_Available records_.
_ _ _

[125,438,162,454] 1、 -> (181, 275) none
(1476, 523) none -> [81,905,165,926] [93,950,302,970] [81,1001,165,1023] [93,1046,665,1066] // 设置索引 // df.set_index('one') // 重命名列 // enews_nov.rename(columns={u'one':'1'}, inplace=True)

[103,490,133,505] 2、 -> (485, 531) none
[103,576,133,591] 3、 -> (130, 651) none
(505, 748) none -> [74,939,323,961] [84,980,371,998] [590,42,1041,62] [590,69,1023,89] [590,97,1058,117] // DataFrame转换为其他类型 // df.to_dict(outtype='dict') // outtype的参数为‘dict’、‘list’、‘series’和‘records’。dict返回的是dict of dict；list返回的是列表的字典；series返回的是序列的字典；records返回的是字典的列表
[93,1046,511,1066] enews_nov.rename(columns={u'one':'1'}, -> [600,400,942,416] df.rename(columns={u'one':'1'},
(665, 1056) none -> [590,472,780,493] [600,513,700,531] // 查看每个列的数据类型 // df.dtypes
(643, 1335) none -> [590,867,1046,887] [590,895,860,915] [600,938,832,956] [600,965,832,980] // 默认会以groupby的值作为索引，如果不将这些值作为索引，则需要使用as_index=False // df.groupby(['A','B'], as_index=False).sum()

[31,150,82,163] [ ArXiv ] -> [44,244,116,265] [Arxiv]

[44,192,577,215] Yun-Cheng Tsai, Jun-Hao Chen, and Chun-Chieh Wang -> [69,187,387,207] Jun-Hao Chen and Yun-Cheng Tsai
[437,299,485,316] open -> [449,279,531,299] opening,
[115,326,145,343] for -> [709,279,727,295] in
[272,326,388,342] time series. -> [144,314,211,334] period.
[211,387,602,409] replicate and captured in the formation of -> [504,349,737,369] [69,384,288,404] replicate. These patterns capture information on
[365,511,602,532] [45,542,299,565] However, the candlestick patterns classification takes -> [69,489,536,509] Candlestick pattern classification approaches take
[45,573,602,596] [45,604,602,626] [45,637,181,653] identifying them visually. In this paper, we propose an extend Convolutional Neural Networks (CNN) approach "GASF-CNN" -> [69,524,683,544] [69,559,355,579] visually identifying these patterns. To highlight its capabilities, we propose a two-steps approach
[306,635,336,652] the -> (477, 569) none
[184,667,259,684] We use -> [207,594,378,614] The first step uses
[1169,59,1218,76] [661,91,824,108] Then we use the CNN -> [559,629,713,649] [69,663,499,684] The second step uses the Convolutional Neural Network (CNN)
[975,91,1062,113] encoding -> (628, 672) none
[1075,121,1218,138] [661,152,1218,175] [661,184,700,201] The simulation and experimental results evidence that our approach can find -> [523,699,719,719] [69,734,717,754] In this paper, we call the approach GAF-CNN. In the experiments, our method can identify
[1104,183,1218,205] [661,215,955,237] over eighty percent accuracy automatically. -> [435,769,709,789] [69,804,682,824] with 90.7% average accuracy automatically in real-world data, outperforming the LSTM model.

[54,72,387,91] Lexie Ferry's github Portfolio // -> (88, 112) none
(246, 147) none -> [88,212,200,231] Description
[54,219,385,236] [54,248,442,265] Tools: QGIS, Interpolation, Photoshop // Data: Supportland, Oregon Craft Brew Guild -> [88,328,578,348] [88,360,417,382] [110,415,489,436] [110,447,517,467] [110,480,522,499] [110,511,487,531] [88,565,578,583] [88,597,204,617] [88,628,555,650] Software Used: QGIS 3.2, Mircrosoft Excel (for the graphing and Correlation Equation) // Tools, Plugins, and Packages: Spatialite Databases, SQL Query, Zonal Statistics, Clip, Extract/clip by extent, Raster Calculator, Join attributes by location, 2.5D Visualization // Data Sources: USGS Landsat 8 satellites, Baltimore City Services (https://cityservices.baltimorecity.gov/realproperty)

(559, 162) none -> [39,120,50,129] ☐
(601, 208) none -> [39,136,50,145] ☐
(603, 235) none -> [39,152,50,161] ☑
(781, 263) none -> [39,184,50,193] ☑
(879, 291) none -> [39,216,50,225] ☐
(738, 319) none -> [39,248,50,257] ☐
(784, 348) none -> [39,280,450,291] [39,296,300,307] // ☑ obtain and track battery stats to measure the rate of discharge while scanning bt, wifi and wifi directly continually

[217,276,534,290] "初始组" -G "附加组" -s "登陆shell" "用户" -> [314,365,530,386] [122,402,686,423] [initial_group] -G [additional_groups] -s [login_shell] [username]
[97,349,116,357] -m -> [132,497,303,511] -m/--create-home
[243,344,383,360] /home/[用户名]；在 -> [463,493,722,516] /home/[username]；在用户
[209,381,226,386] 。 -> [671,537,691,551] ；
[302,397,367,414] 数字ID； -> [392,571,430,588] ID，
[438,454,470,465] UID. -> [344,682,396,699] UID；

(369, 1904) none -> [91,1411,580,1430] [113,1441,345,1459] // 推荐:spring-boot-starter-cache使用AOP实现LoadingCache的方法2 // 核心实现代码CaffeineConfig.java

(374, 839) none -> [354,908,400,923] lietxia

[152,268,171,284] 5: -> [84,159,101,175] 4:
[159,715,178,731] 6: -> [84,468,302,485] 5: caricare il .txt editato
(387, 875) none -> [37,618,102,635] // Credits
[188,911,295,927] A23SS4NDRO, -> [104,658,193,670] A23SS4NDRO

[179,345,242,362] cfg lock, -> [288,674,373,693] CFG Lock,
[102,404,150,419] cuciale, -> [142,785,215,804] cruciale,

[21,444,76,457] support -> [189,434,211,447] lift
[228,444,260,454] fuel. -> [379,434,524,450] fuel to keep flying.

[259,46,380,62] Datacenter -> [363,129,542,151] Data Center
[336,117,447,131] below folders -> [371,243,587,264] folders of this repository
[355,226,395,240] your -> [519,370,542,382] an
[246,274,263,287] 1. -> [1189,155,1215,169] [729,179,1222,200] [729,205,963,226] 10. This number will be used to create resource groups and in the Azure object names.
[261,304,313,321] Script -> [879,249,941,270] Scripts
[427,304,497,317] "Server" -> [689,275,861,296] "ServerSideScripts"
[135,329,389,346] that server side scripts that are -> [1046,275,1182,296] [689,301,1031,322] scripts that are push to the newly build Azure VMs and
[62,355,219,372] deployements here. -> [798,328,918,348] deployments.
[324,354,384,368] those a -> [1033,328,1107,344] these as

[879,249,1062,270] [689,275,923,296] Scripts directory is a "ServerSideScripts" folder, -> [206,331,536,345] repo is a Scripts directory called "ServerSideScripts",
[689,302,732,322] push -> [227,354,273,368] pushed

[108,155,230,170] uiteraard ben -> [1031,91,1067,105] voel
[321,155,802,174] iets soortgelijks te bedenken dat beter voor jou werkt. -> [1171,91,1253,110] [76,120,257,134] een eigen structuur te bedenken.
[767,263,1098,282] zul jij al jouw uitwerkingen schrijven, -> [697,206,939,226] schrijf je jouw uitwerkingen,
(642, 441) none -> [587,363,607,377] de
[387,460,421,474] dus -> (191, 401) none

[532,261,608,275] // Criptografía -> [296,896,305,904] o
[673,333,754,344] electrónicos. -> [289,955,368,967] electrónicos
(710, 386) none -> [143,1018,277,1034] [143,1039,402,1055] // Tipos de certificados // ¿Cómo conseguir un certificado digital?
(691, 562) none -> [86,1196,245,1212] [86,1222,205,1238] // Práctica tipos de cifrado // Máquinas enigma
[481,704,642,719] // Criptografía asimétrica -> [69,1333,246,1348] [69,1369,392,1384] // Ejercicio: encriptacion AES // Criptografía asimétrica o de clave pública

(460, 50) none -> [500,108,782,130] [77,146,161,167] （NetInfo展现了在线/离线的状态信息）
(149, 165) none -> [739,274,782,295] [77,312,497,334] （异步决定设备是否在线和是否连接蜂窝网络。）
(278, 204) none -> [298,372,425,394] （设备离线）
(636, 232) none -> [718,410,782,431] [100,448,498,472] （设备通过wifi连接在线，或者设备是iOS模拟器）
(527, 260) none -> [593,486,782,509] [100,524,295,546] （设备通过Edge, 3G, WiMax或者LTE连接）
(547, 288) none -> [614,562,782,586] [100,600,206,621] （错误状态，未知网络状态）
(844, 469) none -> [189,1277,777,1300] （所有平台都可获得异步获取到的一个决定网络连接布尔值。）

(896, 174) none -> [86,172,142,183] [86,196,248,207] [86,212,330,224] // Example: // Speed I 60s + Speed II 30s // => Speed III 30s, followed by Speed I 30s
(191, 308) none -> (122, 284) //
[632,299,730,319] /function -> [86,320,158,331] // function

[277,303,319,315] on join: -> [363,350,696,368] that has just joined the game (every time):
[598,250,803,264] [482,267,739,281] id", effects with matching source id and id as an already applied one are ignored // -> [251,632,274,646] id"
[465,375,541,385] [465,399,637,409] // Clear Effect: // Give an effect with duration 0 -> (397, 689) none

_ _ _

_Goal of the exercise_. Give back exactly the lines above, from the line containing "(505, 748) none" through the line containing "(665, 1056) none", with both end lines and nothing more.

_Problem solution_.
(505, 748) none -> [74,939,323,961] [84,980,371,998] [590,42,1041,62] [590,69,1023,89] [590,97,1058,117] // DataFrame转换为其他类型 // df.to_dict(outtype='dict') // outtype的参数为‘dict’、‘list’、‘series’和‘records’。dict返回的是dict of dict；list返回的是列表的字典；series返回的是序列的字典；records返回的是字典的列表
[93,1046,511,1066] enews_nov.rename(columns={u'one':'1'}, -> [600,400,942,416] df.rename(columns={u'one':'1'},
(665, 1056) none -> [590,472,780,493] [600,513,700,531] // 查看每个列的数据类型 // df.dtypes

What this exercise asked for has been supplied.